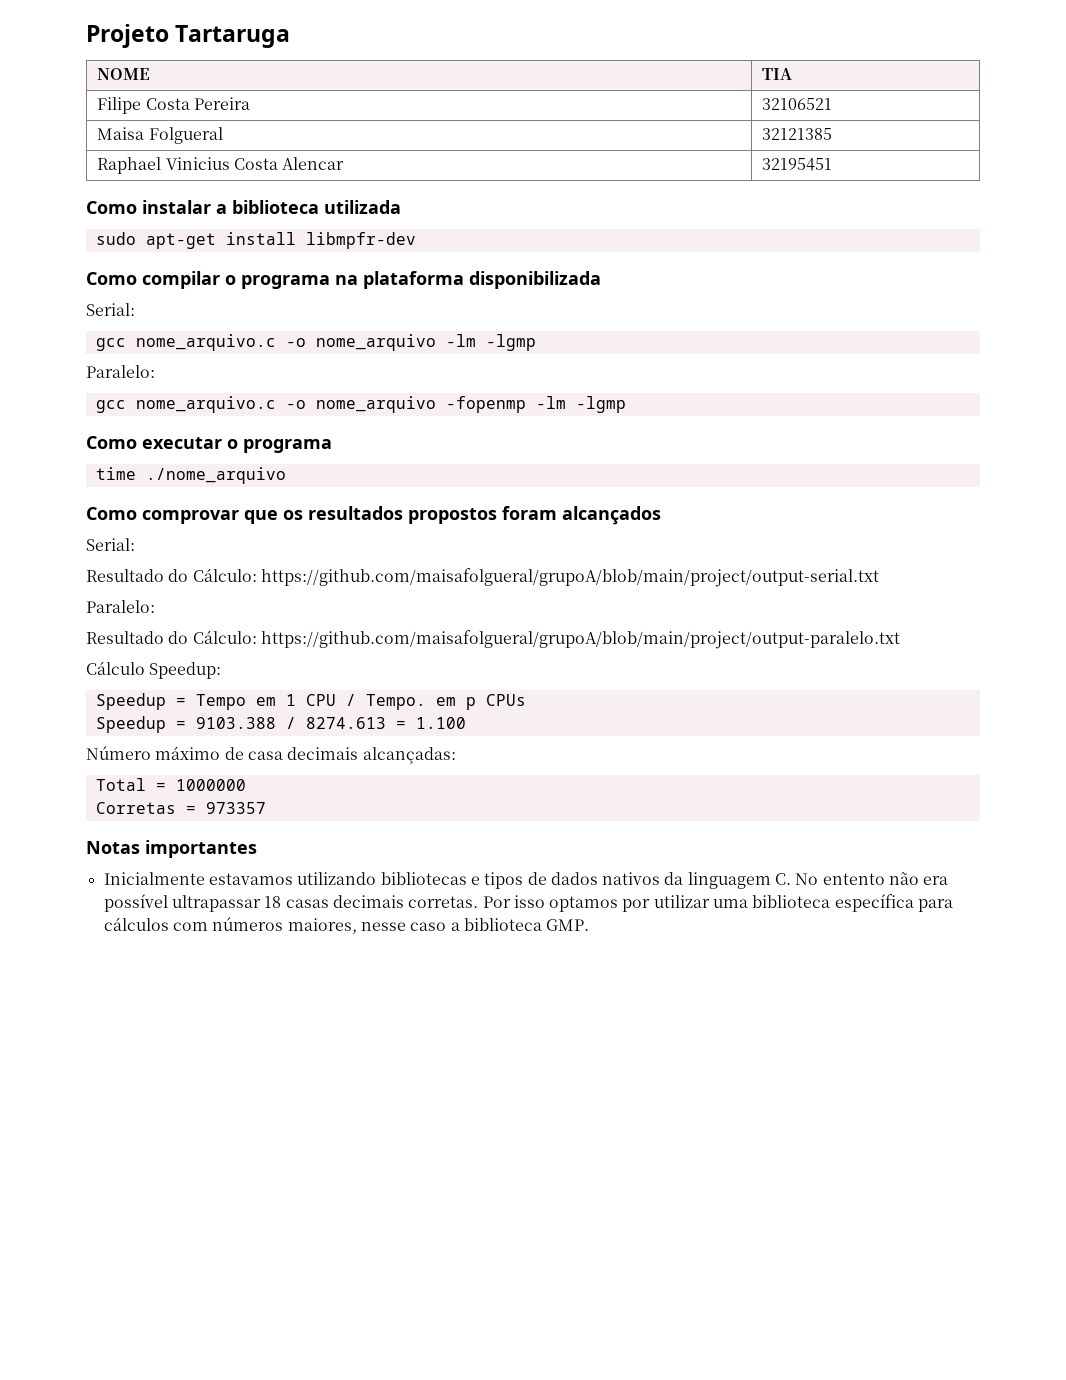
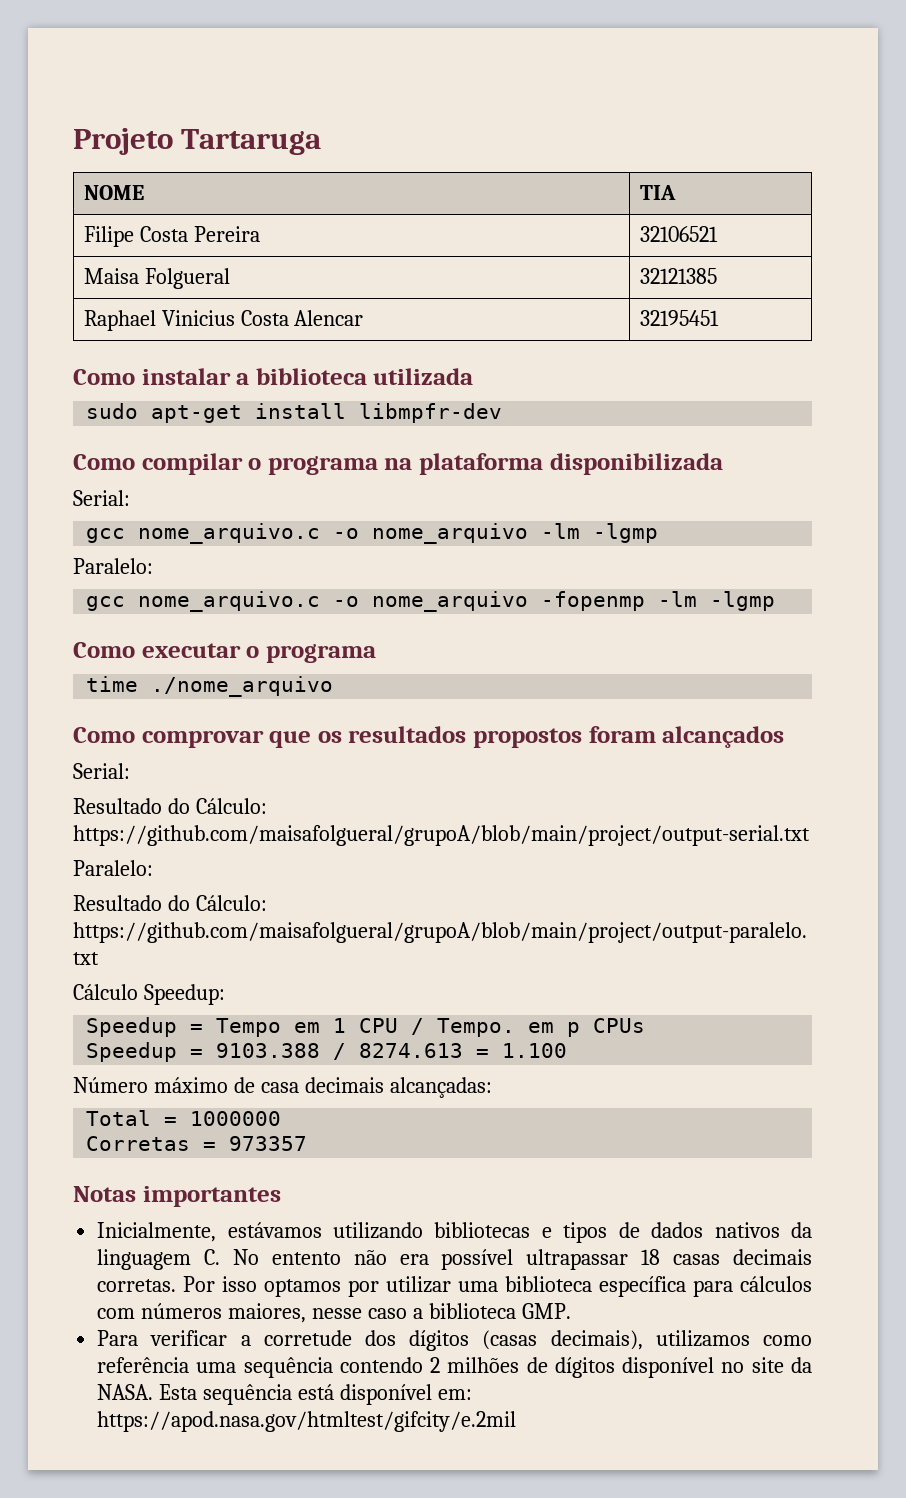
- Inicialmente estavamos utilizando bibliotecas e tipos de dados nativos da linguagem C. No entento não era possível ultrapassar 18 casas decimais corretas.
+ Inicialmente, estávamos utilizando bibliotecas e tipos de dados nativos da linguagem C. No entento não era possível ultrapassar 18 casas decimais corretas.
+ Para verificar a corretude dos dígitos (casas decimais), utilizamos como referência uma sequência contendo 2 milhões de dígitos disponível no site da NASA. Esta sequência está disponível em: https://apod.nasa.gov/htmltest/gifcity/e.2mil

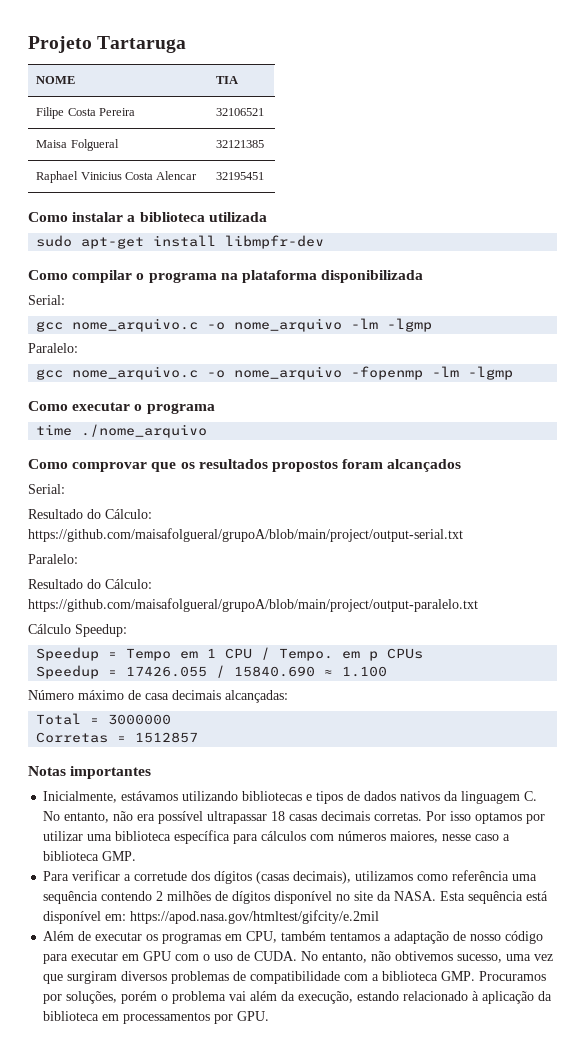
- Speedup = 9103.388 / 8274.613 = 1.100
+ Speedup = 17426.055 / 15840.690 ≈ 1.100
- Total = 1000000
+ Total = 3000000
- Corretas = 973357
+ Corretas = 1512857
- Inicialmente, estávamos utilizando bibliotecas e tipos de dados nativos da linguagem C. No entento não era possível ultrapassar 18 casas decimais corretas.
+ Inicialmente, estávamos utilizando bibliotecas e tipos de dados nativos da linguagem C. No entanto, não era possível ultrapassar 18 casas decimais corretas.
+ Além de executar os programas em CPU, também tentamos a adaptação de nosso código para executar em GPU com o uso de CUDA. No entanto, não obtivemos sucesso, uma vez que surgiram diversos problemas de compatibilidade com a biblioteca GMP. Procuramos por soluções, porém o problema vai além da execução, estando relacionado à aplicação da biblioteca em processamentos por GPU.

===

Work order: Could you copy out every record exactly, minus the pictures?

Response below:
- Inicialmente estavamos utilizando bibliotecas e tipos de dados nativos da linguagem C. No entento não era possível ultrapassar 18 casas decimais corretas.
+ Inicialmente, estávamos utilizando bibliotecas e tipos de dados nativos da linguagem C. No entento não era possível ultrapassar 18 casas decimais corretas.
+ Para verificar a corretude dos dígitos (casas decimais), utilizamos como referência uma sequência contendo 2 milhões de dígitos disponível no site da NASA. Esta sequência está disponível em: https://apod.nasa.gov/htmltest/gifcity/e.2mil

- Speedup = 9103.388 / 8274.613 = 1.100
+ Speedup = 17426.055 / 15840.690 ≈ 1.100
- Total = 1000000
+ Total = 3000000
- Corretas = 973357
+ Corretas = 1512857
- Inicialmente, estávamos utilizando bibliotecas e tipos de dados nativos da linguagem C. No entento não era possível ultrapassar 18 casas decimais corretas.
+ Inicialmente, estávamos utilizando bibliotecas e tipos de dados nativos da linguagem C. No entanto, não era possível ultrapassar 18 casas decimais corretas.
+ Além de executar os programas em CPU, também tentamos a adaptação de nosso código para executar em GPU com o uso de CUDA. No entanto, não obtivemos sucesso, uma vez que surgiram diversos problemas de compatibilidade com a biblioteca GMP. Procuramos por soluções, porém o problema vai além da execução, estando relacionado à aplicação da biblioteca em processamentos por GPU.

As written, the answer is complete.